The practice is a form of osteopathic medicine—or using the body's musculoskeletal system to play a part in health and disease—which was founded in the late 19th century, stemming from the belief that the body contains everything it needs to maintain health, if it's properly stimulated, according to the American Association of Colleges of Osteopathic Medicine. Osteopathic physicians (aka, DOs), use hands-on techniques that release tension in the muscles, joints, and nerves to promote healing.
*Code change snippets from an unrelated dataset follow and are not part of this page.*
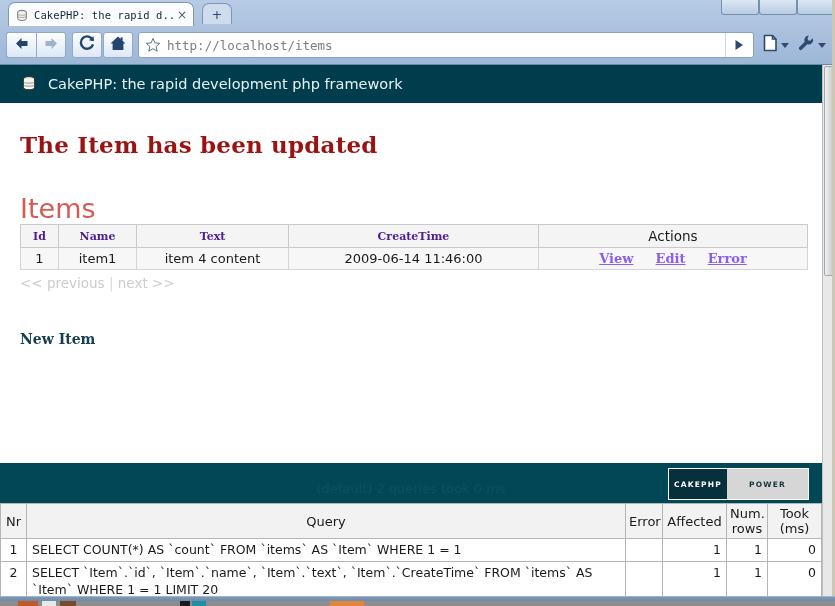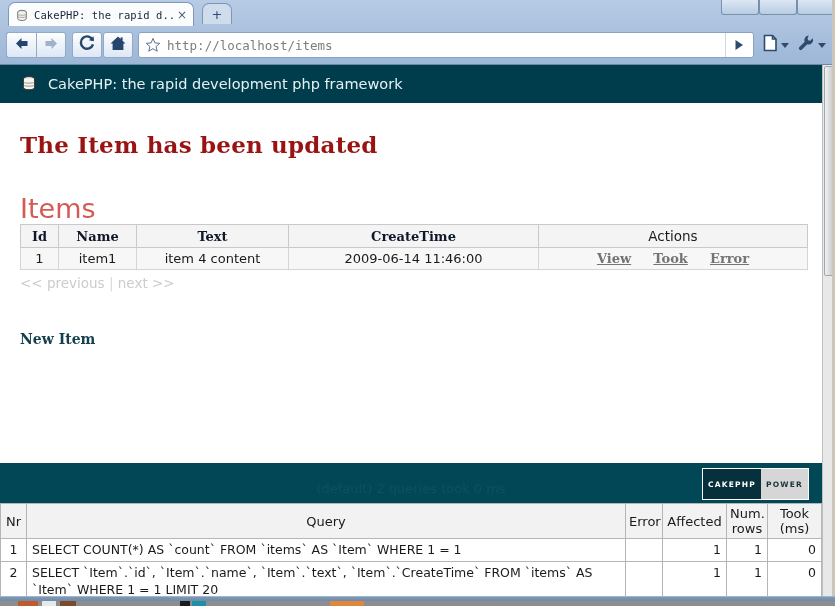--- a/index.html
+++ b/index.html
@@ -248,10 +248,10 @@
   table.list th {
     background: #f4f4f4;
     border: 1px solid #c9c9c9;
-    color: #0f172a;
+    color: #4c1d95;
     font-family: "DejaVu Serif", serif;
     font-weight: bold;
-    font-size: 13px;
+    font-size: 11px;
     padding: 3px 6px;
     text-align: center;
   }

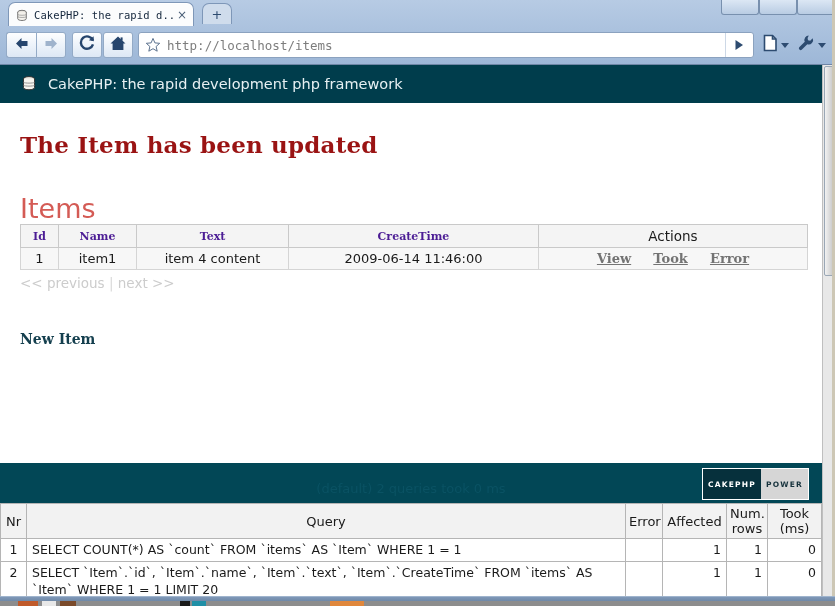--- a/index.html
+++ b/index.html
@@ -270,7 +270,7 @@
     color: #1a1a1a;
   }
   table.list td.actions a {
-    color: #737373;
+    color: #8b5cf6;
     text-decoration: underline;
     font-weight: bold;
     margin: 0 9px;

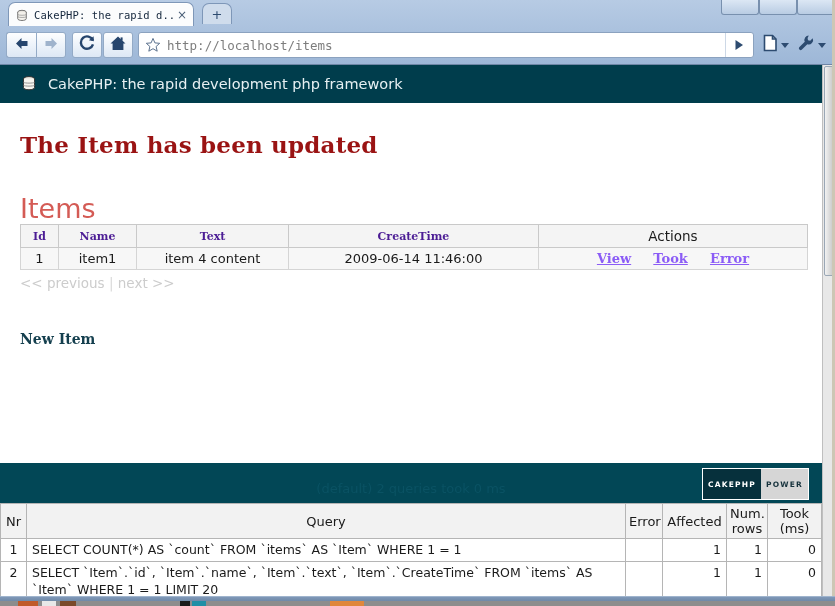--- a/index.html
+++ b/index.html
@@ -529,7 +529,7 @@
             <td>2009-06-14 11:46:00</td>
             <td class="actions">
               <a href="#">View</a>
-              <a href="#">Took</a>
+              <a href="#">Edit</a>
               <a href="#">Error</a>
             </td>
           </tr>

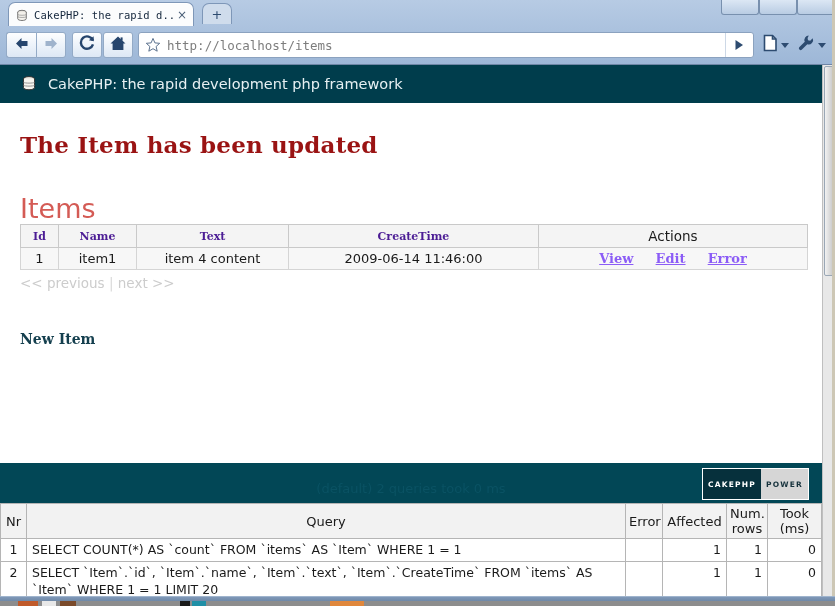--- a/index.html
+++ b/index.html
@@ -320,7 +320,7 @@
     color: #16323c;
     font-size: 7.5px;
     letter-spacing: 1.2px;
-    padding: 0 5px;
+    padding: 0 22px;
     display: flex; align-items: center;
     font-family: "DejaVu Sans", sans-serif;
     font-weight: bold;

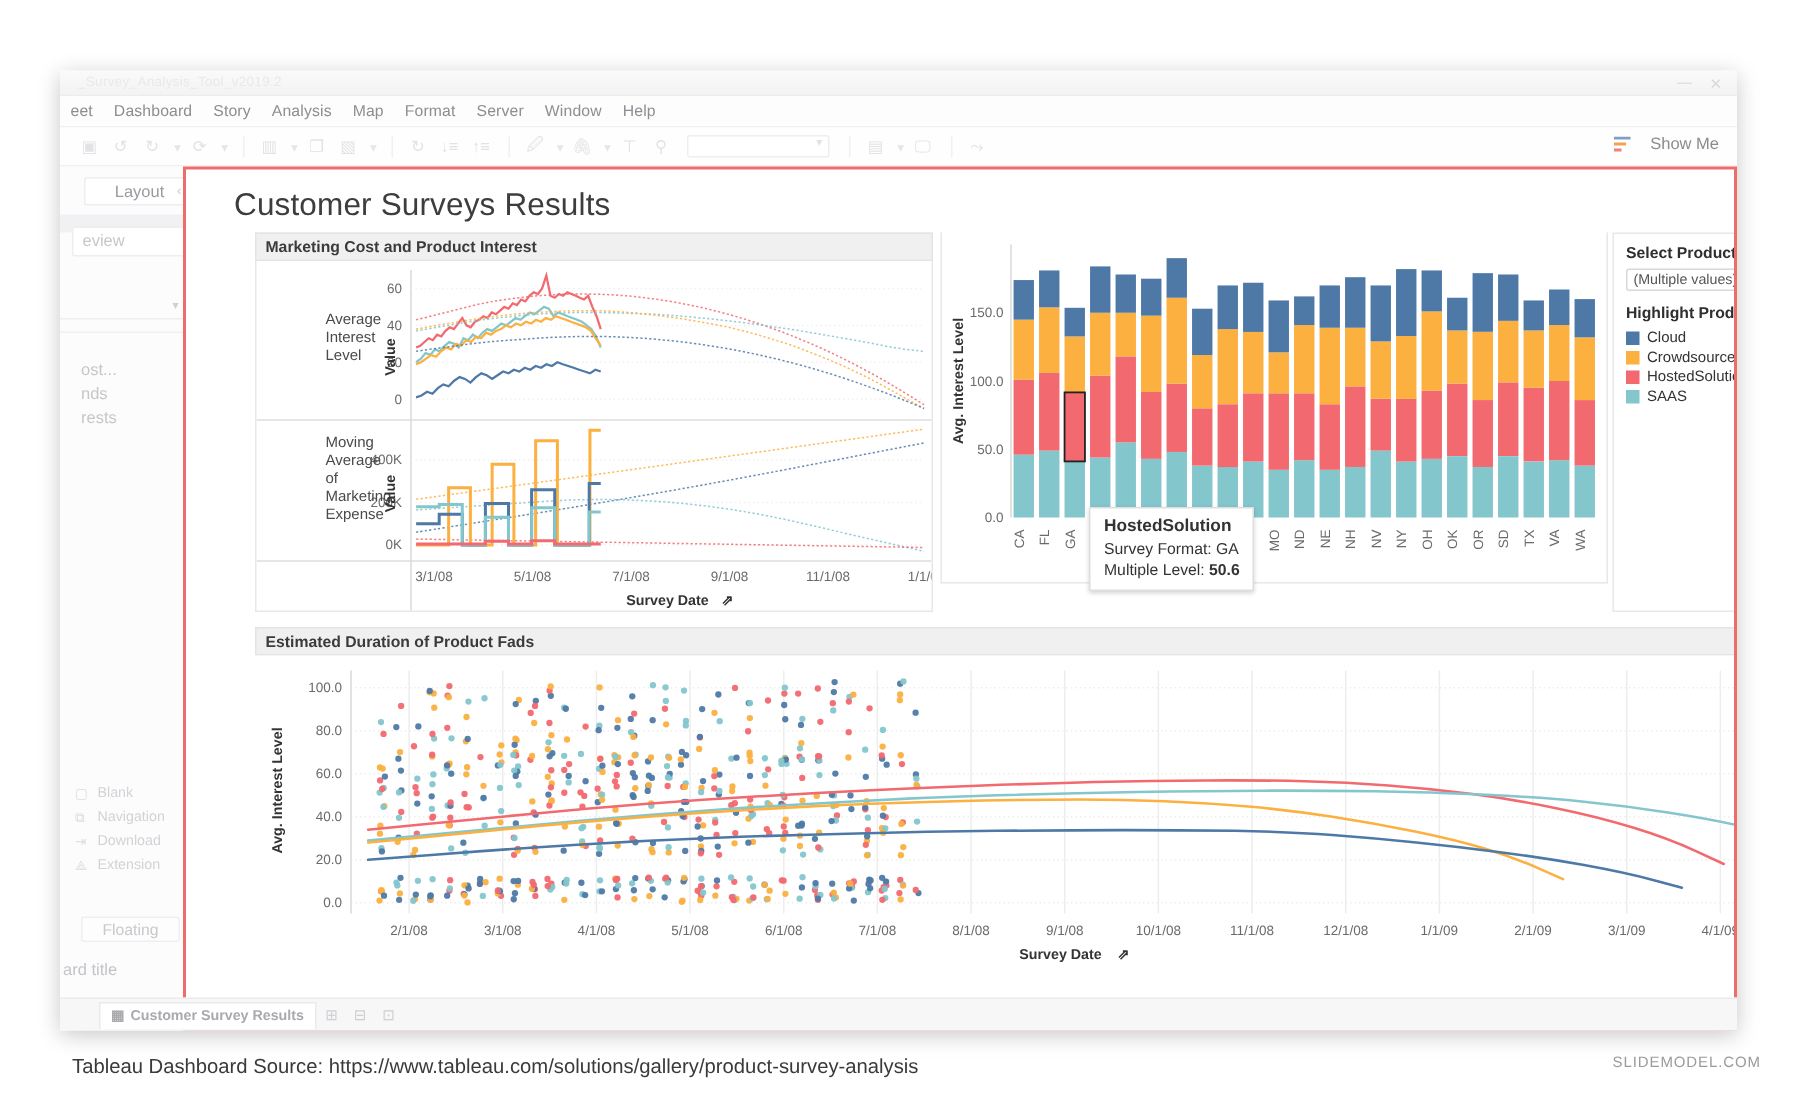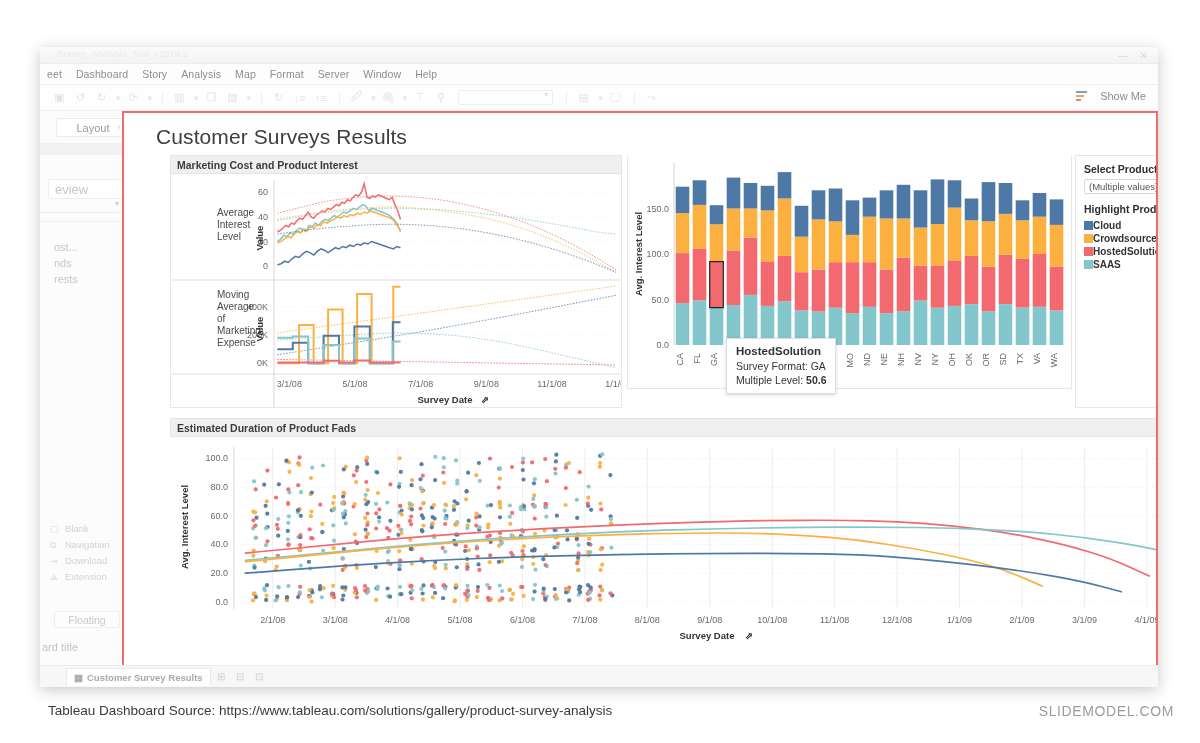--- a/index.html
+++ b/index.html
@@ -84,9 +84,9 @@
   .lp-chev { position:absolute; left:78px; top:11px; font-size:9px; color:#c9c9ce; }
   .lp-grayband { position:absolute; left:0; top:32px; width:100%; height:12px; background:#f1f1f3; }
   .lp-preview {
-    position:absolute; left:8px; top:68px; width:76px; height:20px;
+    position:absolute; left:8px; top:40px; width:76px; height:20px;
     border:1px solid #eeeef0; background:#fff; border-radius:2px;
-    display:flex; align-items:center; padding-left:6px; font-size:13px; color:#c7c7cc;
+    display:flex; align-items:center; padding-left:6px; font-size:11px; color:#c7c7cc;
   }
   .lp-sel {
     position:absolute; left:0px; top:86px; width:84px; height:16px;

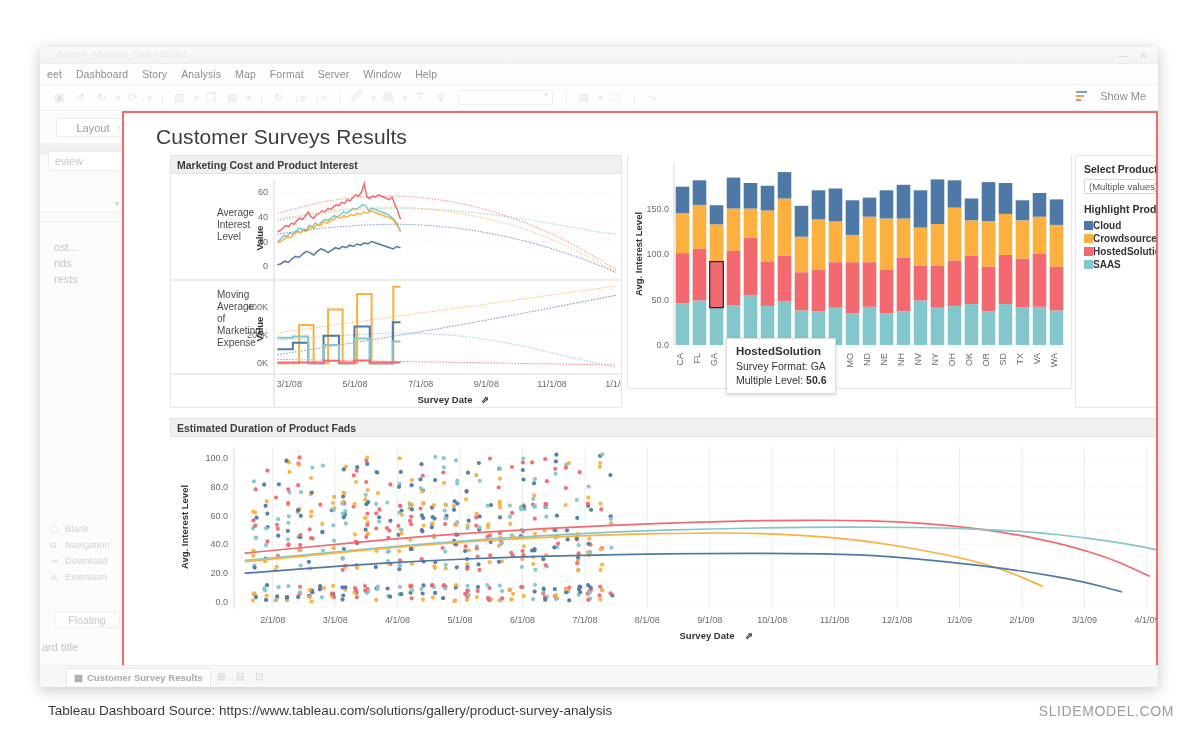--- a/index.html
+++ b/index.html
@@ -151,7 +151,7 @@
     display:flex; align-items:center; padding-left:4px; font-size:9.5px; color:#555;
     position:relative; margin-bottom:9px;
   }
-  #legendcol .lg-item { display:flex; align-items:center; height:13px;font-weight:bold; }
+  #legendcol .lg-item { display:flex; align-items:center; gap:5px; height:13px; }
   #legendcol .sw { width:9px; height:9px; display:inline-block; }
 
   

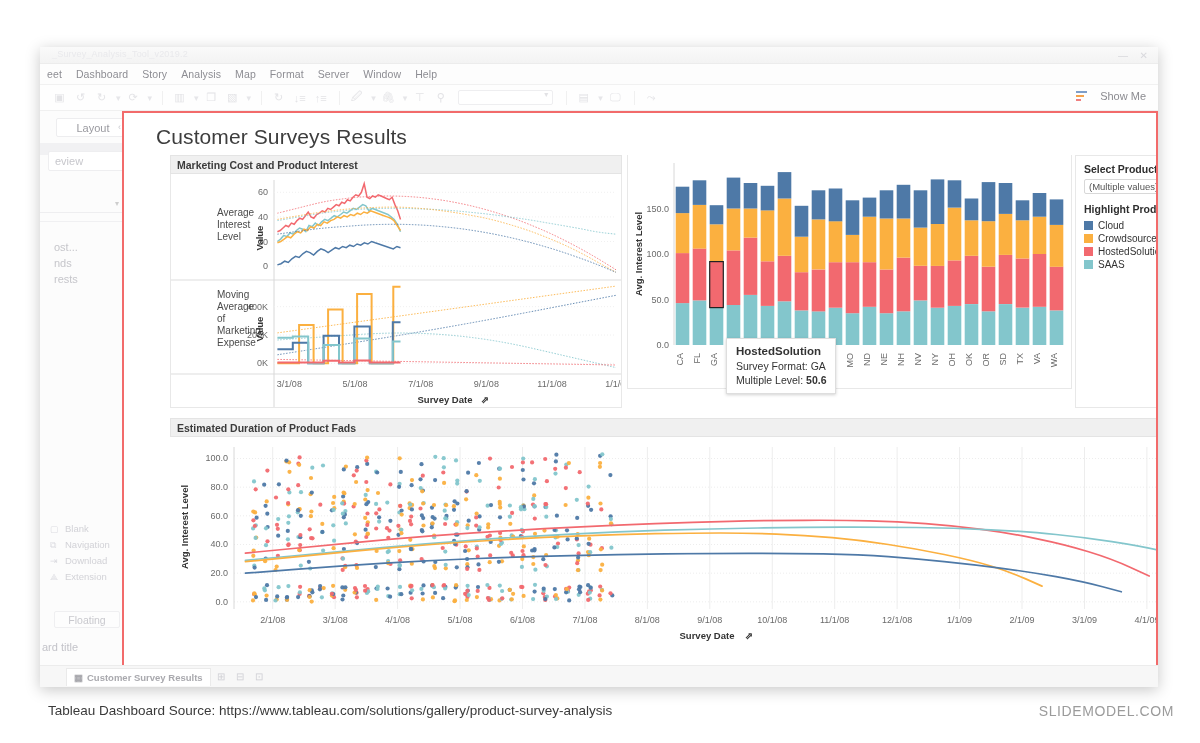--- a/index.html
+++ b/index.html
@@ -175,7 +175,7 @@
     position:absolute; left:48px; top:703px; font-size:13.5px; color:#3a3a3a;
   }
   .footer-brand {
-    position:absolute; right:26px; top:703px; font-size:14px; color:#9b9b9b; letter-spacing:.6px;
+    position:absolute; right:26px; top:703px; font-size:10px; color:#9b9b9b; letter-spacing:.6px;
   }
 </style>
 </head>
“Cranial osteopathy specifically takes those same osteopathic principles and applies them to include the 29 bones (22 in the skull itself, plus 3 little bones in each ear and the mandible) of the skull and the central nervous system, in addition to the whole body,” Annette Hulse DO, president of the Osteopathic Cranial Academy, tells Health. In slightly manipulating those bones in the skull, ear, and mandible, osteopathic doctors can "change and/or slightly restrict the movement of [cerebrospinal] fluid," says Dr. Hulse—which can, again, have a relaxing effect on the patient.

These cranial osteopathy session typically involve an osteopathic doctor holding various fulcrums (or hand positions) on the skull, says Steele, while a patient is lying down on a table. Overall, Dr. Steele says the practice is "a deeply profound and relaxing experience for the participant," and that "the person arises feeling more relaxed, at ease, and at peace."

Okay, but is there any scientific evidence to back up cranial osteopathy?

Unfortunately, as Pippa mentioned in her article, there is very little conclusive scientific evidence that cranial osteopathy is effective. “The treatment regime lacks a biologically plausible mechanism, shows no diagnostic reliability, and offers little hope that any direct clinical effect will ever be shown,” Steve E. Hartman, PhD, a professor in the Department of Anatomy at the University of New England, wrote in one paper published in the medical journal Chiropractic and Osteopathy.

Hartman did note, however, that “In spite of almost uniformly negative research findings, ‘cranial’ methods remain popular with many practitioners and patients.” Dr. Hulse and Dr. Steele also believe that research has not yet fundamentally disproved the benefits of cranial osteopathy either. "The totality of its physiology and the capacity for the brain to control the body is still seemingly understudied," says Dr. Steele.

Still, as far as credible research goes, it may be best to stick to conventional medicine and use alternative therapies, like cranial osteopathy, only as a supplemental approach.